Reason 6: I don’t want to eat fast food – when sober I don’t even like fast food. The only time I eat it is when drunk or excessively hungover.
No. Apparently I also eat fast food when stressed. I mean, it’s not eating chips or a Chinese at 3am or for breakfast – there haven’t been any occasions this year where I’ve done that. But, come 8.30pm at the office, yes – a Thai takeaway courtesy of Deliveroo can find its way into my office. I do, it seems, like fast food.
Reason 7: I don’t want to wake up with unexplained bruises on my body.
Yes. No unexplained bruises!
Reason 8: I’d rather not wake up at 5am at least once a week and roam around my flat naked trying to find a glass of water for a thirst that is unquenchable.
Yes. No midnight quests for water. And also a much, much better and deeper sleep. Going to sleep rather than essentially taking a sedative measure to sleep…
Reason 9: I do not want to scroll through my phone the morning after a big night and find that I’ve sent inappropriate messages to men. Or see that I’ve made Facebook calls. (Yes, they exist).
Yes. I’ve made none of those damn Facebook calls in 2016! No inappropriate messages! Whoop.

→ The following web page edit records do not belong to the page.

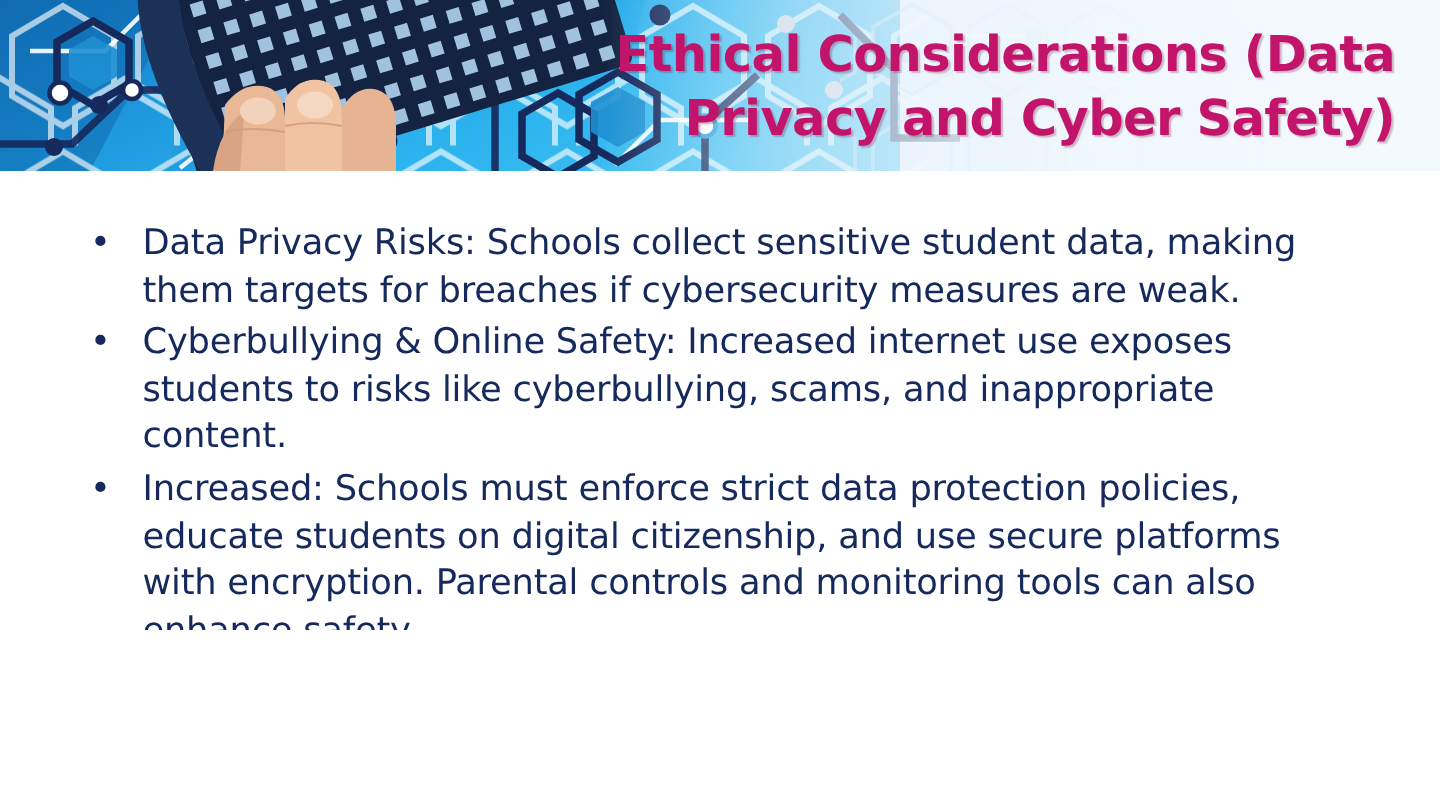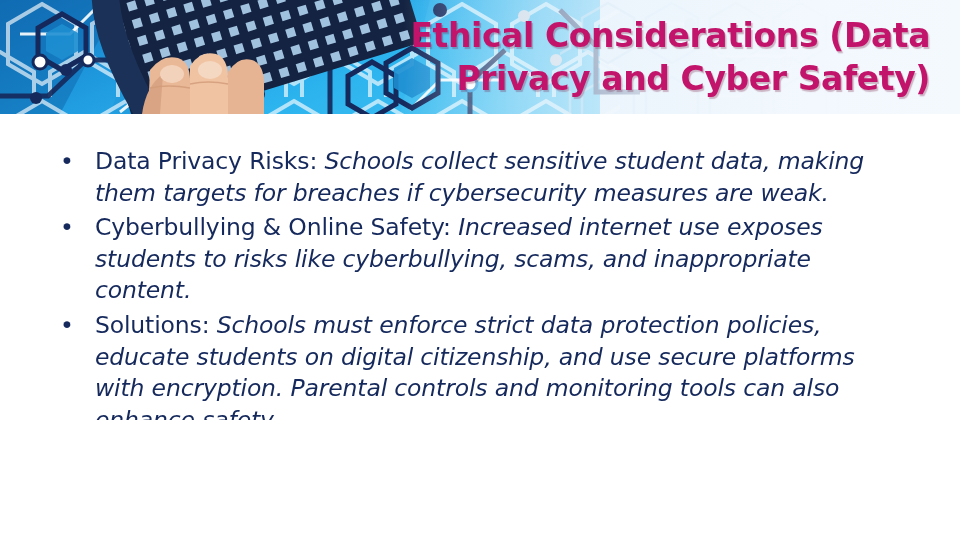--- a/index.html
+++ b/index.html
@@ -97,21 +97,20 @@
     color: #15295c;
     font-size: 23.5px;
     line-height: 31.6px;
     text-align: left;
   }
   .bullet .lead {
     font-weight: normal;
   }
   .bullet .rest {
     font-weight: normal;
-    font-style: italic;
   }
 </style>
 </head>
 <body>
 
 <div class="slide">
 
   <div class="header">
 
     <svg class="hdr-svg" viewBox="0 0 960 114" preserveAspectRatio="none">
@@ -395,19 +394,19 @@
 
       <li class="bullet">
         <span class="dot">•</span><span class="lead">Data Privacy Risks:</span><span class="rest"> Schools collect sensitive student data, making them targets for breaches if cybersecurity measures are weak.</span>
       </li>
 
       <li class="bullet">
         <span class="dot">•</span><span class="lead">Cyberbullying &amp; Online Safety:</span><span class="rest"> Increased internet use exposes students to risks like cyberbullying, scams, and inappropriate content.</span>
       </li>
 
       <li class="bullet">
-        <span class="dot">•</span><span class="lead">Solutions:</span><span class="rest"> Schools must enforce strict data protection policies, educate students on digital citizenship, and use secure platforms with encryption. Parental controls and monitoring tools can also enhance safety.</span>
+        <span class="dot">•</span><span class="lead">Increased:</span><span class="rest"> Schools must enforce strict data protection policies, educate students on digital citizenship, and use secure platforms with encryption. Parental controls and monitoring tools can also enhance safety.</span>
       </li>
 
     </ul>
   </div>
 
 </div>
 
 </body></html>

Reason 10: I want to keep my belongings. Not lose purses, phones…and dignity on nights’ out.
Yes. Nothing lost this year.
Reason 11: I don’t want to wake up with make-up all over my face, and eyelids glued shut with gunky mascara. And a mouth that feels like the desert.
Yes. I have taken my make-up off – without fail – every night! And I don’t think I’ve ever been so hydrated. I tend to match people for drinks on nights’ out – for every glass of wine, I’ll have a water.
Reason 12: I want to spend my money on making memories, rather than on drinking to have no memories.
Ish. I’ve had some good times this year. But, in all honesty, I’ve mostly been working. I have worked and worked and fricking worked some more. So next year, I would like to make some more memories…
So…now that I’ve done it, well almost – I’m in Australia at the moment, and we’re 11 hours ahead (so officially it won’t be until the 1st here that I’ve done a whole year in UK time, and no I won’t be drinking until it’s a full year Quinn, you’re not getting out of that £150 that easily) – will I drink again?
I’m not going to forbid myself. But for now, I don’t think so… life without alcohol is actually really rather good.
As for next year, I’ve decided rather than give up something, I’m going to take up something. And that’s getting strong. 2016 was the year for business. 2017 is the year for wellness.
See you on the other side and happy New Year!